Het activiteitenlogboek is een type platformlogboek in Azure dat inzicht biedt in gebeurtenissen op abonnementsniveau. U kunt deze onafhankelijk bekijken of doorsturen naar Azure Monitor-logboeken, waar u veel complexere query's kunt uitvoeren met behulp van Log Analytics.

Zie Voor een lijst met de typen resourcelogboeken die zijn verzameld voor openbare IP-adressen, de gegevensreferentie voor het bewaken van openbare IP-adressen.

Zie Voor een lijst met de tabellen die door Azure Monitor-logboeken worden gebruikt en waarvoor query's kunnen worden uitgevoerd door Log Analytics, de gegevensreferenties voor openbare IP-adressen bewaken.

Voorbeeldquery's voor Kusto

Belangrijk

Wanneer u Logboeken selecteert in het menu Openbaar IP, wordt Log Analytics geopend met het querybereik ingesteld op het huidige openbare IP-adres. Dit betekent dat logboekquery's alleen gegevens uit die resource bevatten. Als u een query wilt uitvoeren die gegevens uit andere resources of gegevens uit andere Azure-services bevat, selecteert u Logboeken in het menu Azure Monitor . Zie Log-querybereik en tijdsbereik in Azure Monitor Log Analytics voor meer informatie.

Zie de interface voor Log Analytics-query's voor een lijst met algemene query's voor openbare IP-adressen.

Hier volgt een voorbeeld van de ingebouwde query's voor openbare IP-adressen die zijn gevonden in de interface voor Long Analytics-query's in Azure Portal.

Screenshot of the built in queries for Public IP addresses.

Waarschuwingen

Met Azure Monitor-waarschuwingen wordt u proactief op de hoogte gesteld wanneer aan bepaalde belangrijke voorwaarden wordt voldaan in uw controlegegevens. Hiermee kunt u problemen in uw systeem identificeren en oplossen voordat uw klanten ze opmerken. U kunt waarschuwingen instellen voor metrische gegevens, logboeken en het activiteitenlogboek. Verschillende typen waarschuwingen hebben voordelen en nadelen.

De volgende tabel bevat algemene en aanbevolen waarschuwingsregels voor openbare IP-adressen.

Waarschuwingstype Voorwaarde Omschrijving
Onder DDoS-aanval of niet GreaterThan 0.
1 wordt momenteel aangevallen.
0 geeft normale activiteit aan
Als onderdeel van de edge-beveiliging van Azure worden openbare IP-adressen gecontroleerd op DDoS-aanvallen.
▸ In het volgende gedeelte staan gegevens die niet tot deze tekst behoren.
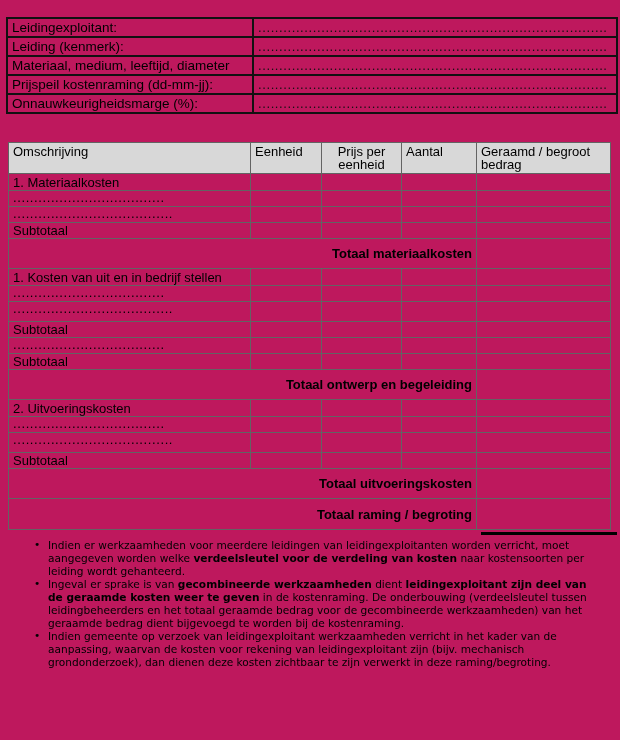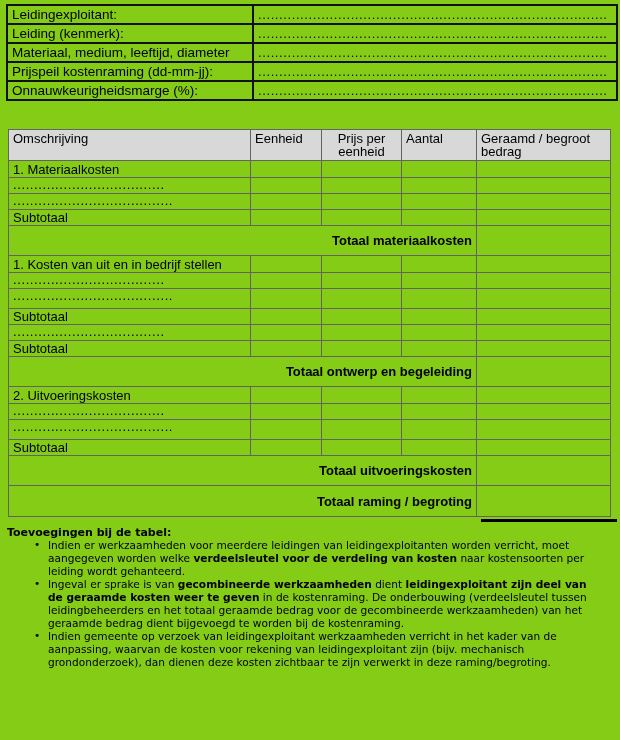--- a/index.html
+++ b/index.html
@@ -7,9 +7,9 @@
     position:relative;
     width:620px;height:740px;
     box-sizing:border-box;
-    padding:4px 3px 0 6px;
+    padding:17px 3px 0 6px;
     overflow:hidden;
-    background:#84cc16;
+    background:#be185d;
     color:#000;
     font-family:"Liberation Sans",sans-serif;
   }

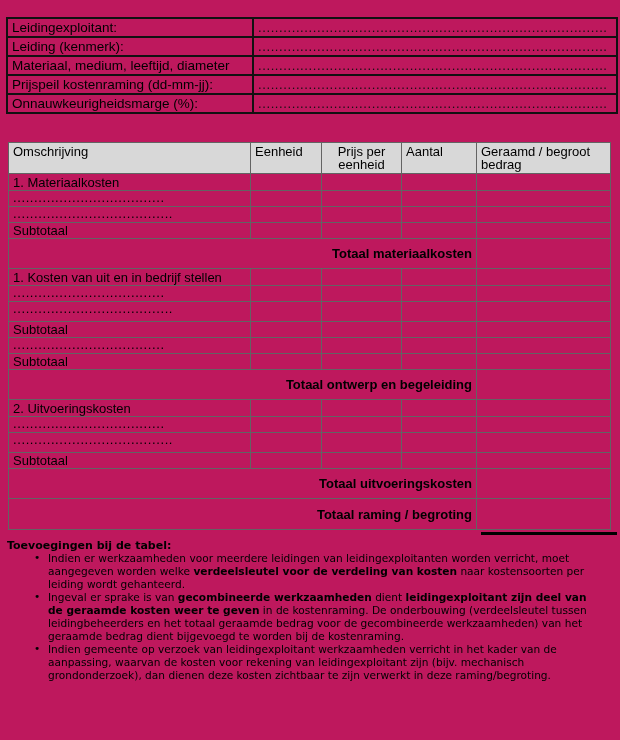--- a/index.html
+++ b/index.html
@@ -262,7 +262,6 @@
   </div>
 
   <div class="notes">
-    <div class="notes-h">Toevoegingen bij de tabel:</div>
     <ul class="notes-list">
         <li><span class="blt">•</span><span>Indien er werkzaamheden voor meerdere leidingen van leidingexploitanten worden verricht, moet aangegeven worden welke </span><b>verdeelsleutel voor de verdeling van kosten</b><span> naar kostensoorten per leiding wordt gehanteerd.</span></li>
         <li><span class="blt">•</span><span>Ingeval er sprake is van </span><b>gecombineerde werkzaamheden</b><span> dient </span><b>leidingexploitant zijn deel van de geraamde kosten weer te geven</b><span> in de kostenraming. De onderbouwing (verdeelsleutel tussen leidingbeheerders en het totaal geraamde bedrag voor de gecombineerde werkzaamheden) van het geraamde bedrag dient bijgevoegd te worden bij de kostenraming.</span></li>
Met een waarschuwing kunt u een melding ontvangen als uw openbare IP-adres wordt beïnvloed.

Volgende stappen

  • Zie De gegevensreferentie voor openbare IP-adressen bewaken voor een verwijzing naar de metrische gegevens, logboeken en andere belangrijke waarden die zijn gemaakt door het openbare IP-adres.

  • Zie Azure-resources bewaken met Azure Monitor voor meer informatie over het bewaken van Azure-resources.